*Work instructions*:
Go to the line below containing "[36,259,732,274] // Since" and print exactly from there through the line containing "[93,784,122,798] this ->", both included. Print nothing else.

[Detected change data]
-------------------------
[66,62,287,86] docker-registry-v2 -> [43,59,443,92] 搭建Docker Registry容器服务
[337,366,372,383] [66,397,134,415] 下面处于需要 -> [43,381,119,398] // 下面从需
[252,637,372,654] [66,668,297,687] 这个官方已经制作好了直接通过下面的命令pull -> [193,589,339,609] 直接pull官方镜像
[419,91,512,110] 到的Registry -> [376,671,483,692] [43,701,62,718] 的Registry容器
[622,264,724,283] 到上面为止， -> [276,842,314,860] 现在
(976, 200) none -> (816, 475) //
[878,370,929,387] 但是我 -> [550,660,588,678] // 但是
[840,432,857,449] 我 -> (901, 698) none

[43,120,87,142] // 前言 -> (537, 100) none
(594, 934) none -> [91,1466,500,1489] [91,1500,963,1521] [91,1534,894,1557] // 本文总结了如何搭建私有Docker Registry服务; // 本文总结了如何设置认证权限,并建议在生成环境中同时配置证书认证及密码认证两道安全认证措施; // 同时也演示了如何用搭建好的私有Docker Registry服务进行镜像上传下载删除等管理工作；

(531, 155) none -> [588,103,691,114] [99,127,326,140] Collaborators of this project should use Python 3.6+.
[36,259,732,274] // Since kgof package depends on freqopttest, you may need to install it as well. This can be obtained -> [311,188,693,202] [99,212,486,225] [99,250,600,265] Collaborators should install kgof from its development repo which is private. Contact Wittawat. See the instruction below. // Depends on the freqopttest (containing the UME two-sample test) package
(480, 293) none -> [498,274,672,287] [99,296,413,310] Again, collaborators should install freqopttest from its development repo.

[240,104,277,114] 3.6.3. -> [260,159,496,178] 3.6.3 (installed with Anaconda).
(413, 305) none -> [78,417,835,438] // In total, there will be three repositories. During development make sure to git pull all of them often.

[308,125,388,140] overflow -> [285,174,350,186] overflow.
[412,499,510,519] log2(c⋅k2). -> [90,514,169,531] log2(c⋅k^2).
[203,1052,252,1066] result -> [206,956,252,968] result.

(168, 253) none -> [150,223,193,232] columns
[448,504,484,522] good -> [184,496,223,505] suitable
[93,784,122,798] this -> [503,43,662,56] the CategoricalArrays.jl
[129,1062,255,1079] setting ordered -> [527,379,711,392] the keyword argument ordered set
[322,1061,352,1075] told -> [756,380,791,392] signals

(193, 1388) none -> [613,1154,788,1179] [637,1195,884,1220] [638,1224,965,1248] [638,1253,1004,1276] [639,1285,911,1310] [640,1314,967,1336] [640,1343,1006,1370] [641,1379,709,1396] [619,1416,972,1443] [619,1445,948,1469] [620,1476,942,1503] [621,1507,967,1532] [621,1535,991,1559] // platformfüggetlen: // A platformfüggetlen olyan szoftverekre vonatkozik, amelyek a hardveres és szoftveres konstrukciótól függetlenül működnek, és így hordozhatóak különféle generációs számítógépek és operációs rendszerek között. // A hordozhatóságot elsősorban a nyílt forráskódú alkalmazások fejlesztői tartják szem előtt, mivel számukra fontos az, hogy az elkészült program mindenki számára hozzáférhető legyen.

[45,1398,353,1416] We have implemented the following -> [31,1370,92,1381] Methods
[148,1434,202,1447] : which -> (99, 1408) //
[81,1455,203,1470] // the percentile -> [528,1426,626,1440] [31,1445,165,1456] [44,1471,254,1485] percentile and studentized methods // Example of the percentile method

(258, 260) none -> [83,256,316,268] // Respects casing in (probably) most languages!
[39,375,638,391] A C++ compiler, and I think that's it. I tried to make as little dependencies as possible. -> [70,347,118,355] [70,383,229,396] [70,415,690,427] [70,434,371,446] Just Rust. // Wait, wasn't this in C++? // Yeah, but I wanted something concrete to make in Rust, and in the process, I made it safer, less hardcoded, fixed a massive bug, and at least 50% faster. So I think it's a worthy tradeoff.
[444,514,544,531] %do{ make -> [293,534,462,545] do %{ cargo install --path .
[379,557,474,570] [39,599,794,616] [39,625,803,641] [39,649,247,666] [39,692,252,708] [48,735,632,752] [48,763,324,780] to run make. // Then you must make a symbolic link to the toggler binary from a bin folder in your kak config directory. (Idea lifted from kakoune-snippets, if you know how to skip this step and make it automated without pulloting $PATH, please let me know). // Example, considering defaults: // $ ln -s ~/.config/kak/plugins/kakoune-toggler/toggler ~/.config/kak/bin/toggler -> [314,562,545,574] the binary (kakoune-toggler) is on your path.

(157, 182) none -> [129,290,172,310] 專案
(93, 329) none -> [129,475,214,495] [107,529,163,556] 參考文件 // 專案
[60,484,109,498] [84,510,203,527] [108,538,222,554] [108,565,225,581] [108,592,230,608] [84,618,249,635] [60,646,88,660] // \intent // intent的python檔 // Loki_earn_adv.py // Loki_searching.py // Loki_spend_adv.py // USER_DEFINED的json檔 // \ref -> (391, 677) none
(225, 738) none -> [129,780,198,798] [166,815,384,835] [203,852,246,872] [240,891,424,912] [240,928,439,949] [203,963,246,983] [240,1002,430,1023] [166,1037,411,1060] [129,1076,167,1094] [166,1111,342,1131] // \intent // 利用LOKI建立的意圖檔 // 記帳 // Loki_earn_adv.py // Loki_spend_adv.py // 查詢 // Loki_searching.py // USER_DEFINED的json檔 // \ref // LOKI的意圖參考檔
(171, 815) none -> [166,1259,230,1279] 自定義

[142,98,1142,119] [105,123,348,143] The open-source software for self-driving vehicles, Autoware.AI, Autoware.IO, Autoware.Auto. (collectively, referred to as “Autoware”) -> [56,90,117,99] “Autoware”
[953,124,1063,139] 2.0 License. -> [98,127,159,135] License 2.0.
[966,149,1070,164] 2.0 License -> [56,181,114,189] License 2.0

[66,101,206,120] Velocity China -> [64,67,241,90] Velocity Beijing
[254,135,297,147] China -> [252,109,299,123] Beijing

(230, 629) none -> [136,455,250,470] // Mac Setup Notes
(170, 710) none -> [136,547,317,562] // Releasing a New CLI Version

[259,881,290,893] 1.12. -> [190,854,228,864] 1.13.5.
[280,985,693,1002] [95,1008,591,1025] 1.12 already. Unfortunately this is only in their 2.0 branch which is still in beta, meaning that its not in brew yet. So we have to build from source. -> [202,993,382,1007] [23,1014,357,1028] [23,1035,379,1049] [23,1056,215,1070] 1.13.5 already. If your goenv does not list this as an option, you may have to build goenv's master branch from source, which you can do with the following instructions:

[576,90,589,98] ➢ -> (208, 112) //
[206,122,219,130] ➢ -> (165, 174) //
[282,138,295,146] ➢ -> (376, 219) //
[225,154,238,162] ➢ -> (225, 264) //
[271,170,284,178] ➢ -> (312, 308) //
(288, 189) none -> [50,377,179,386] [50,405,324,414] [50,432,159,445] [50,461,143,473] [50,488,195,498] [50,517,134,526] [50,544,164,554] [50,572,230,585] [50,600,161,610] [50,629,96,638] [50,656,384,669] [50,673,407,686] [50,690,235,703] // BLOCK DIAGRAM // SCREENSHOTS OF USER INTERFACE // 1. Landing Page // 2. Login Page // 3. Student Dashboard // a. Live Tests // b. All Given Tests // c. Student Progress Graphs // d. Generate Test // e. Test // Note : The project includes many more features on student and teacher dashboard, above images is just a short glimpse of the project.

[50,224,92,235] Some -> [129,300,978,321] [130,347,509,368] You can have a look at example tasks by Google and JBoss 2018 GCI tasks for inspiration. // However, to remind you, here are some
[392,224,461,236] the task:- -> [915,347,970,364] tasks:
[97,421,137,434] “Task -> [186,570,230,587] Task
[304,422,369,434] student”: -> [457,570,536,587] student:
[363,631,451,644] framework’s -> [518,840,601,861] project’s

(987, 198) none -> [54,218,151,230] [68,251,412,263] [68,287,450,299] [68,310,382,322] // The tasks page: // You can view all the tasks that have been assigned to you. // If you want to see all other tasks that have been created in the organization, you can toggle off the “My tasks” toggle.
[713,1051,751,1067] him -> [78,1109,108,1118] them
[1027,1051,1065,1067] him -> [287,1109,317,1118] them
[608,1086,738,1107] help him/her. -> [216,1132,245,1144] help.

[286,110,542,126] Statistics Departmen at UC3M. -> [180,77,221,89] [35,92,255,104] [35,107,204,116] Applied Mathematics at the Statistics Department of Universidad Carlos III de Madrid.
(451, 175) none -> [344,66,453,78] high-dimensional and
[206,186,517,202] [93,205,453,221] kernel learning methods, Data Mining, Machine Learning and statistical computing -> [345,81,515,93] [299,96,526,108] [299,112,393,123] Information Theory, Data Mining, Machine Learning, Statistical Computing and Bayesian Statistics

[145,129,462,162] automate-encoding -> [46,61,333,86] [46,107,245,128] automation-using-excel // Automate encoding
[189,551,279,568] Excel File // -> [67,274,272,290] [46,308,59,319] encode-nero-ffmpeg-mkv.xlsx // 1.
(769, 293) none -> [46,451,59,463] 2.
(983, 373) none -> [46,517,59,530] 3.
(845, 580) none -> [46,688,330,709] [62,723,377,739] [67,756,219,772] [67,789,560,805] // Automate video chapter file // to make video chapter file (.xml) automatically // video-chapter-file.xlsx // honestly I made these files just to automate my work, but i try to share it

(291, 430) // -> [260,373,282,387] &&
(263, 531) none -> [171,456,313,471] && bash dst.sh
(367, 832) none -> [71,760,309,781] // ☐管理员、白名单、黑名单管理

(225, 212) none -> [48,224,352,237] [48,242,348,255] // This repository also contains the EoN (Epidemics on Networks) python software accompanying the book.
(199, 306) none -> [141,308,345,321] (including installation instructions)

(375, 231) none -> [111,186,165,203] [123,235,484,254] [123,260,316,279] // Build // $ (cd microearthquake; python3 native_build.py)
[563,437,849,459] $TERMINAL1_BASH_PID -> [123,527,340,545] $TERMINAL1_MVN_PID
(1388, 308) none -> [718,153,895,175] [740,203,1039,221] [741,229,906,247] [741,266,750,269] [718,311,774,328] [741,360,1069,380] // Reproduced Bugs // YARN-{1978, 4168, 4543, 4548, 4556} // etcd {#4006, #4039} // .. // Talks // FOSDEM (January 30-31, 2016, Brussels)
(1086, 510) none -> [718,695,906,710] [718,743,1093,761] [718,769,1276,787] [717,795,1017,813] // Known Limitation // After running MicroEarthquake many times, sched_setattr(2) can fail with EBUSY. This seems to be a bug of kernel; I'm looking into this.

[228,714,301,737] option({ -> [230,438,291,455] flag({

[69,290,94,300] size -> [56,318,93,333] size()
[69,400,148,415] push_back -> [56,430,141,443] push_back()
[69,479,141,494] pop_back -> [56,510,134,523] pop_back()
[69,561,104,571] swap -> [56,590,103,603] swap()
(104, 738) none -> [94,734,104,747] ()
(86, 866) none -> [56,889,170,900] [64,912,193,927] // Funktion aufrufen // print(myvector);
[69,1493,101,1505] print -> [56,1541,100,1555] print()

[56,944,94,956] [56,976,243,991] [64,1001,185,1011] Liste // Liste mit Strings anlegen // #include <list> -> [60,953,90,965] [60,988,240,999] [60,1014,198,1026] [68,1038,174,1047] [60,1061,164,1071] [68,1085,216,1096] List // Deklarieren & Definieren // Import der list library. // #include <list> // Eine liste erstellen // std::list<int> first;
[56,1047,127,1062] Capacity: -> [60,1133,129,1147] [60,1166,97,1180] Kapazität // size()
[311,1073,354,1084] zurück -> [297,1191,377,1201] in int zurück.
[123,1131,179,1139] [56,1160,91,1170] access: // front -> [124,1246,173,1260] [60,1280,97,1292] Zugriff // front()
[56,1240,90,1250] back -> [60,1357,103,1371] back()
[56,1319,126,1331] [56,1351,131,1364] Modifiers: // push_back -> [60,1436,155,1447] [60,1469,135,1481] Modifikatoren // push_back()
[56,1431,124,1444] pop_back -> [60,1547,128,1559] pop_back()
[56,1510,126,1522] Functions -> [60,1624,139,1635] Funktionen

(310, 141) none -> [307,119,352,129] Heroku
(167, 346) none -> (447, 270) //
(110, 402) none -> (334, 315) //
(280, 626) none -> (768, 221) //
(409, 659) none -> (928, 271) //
-------------------------
*Written reply*:
[36,259,732,274] // Since kgof package depends on freqopttest, you may need to install it as well. This can be obtained -> [311,188,693,202] [99,212,486,225] [99,250,600,265] Collaborators should install kgof from its development repo which is private. Contact Wittawat. See the instruction below. // Depends on the freqopttest (containing the UME two-sample test) package
(480, 293) none -> [498,274,672,287] [99,296,413,310] Again, collaborators should install freqopttest from its development repo.

[240,104,277,114] 3.6.3. -> [260,159,496,178] 3.6.3 (installed with Anaconda).
(413, 305) none -> [78,417,835,438] // In total, there will be three repositories. During development make sure to git pull all of them often.

[308,125,388,140] overflow -> [285,174,350,186] overflow.
[412,499,510,519] log2(c⋅k2). -> [90,514,169,531] log2(c⋅k^2).
[203,1052,252,1066] result -> [206,956,252,968] result.

(168, 253) none -> [150,223,193,232] columns
[448,504,484,522] good -> [184,496,223,505] suitable
[93,784,122,798] this -> [503,43,662,56] the CategoricalArrays.jl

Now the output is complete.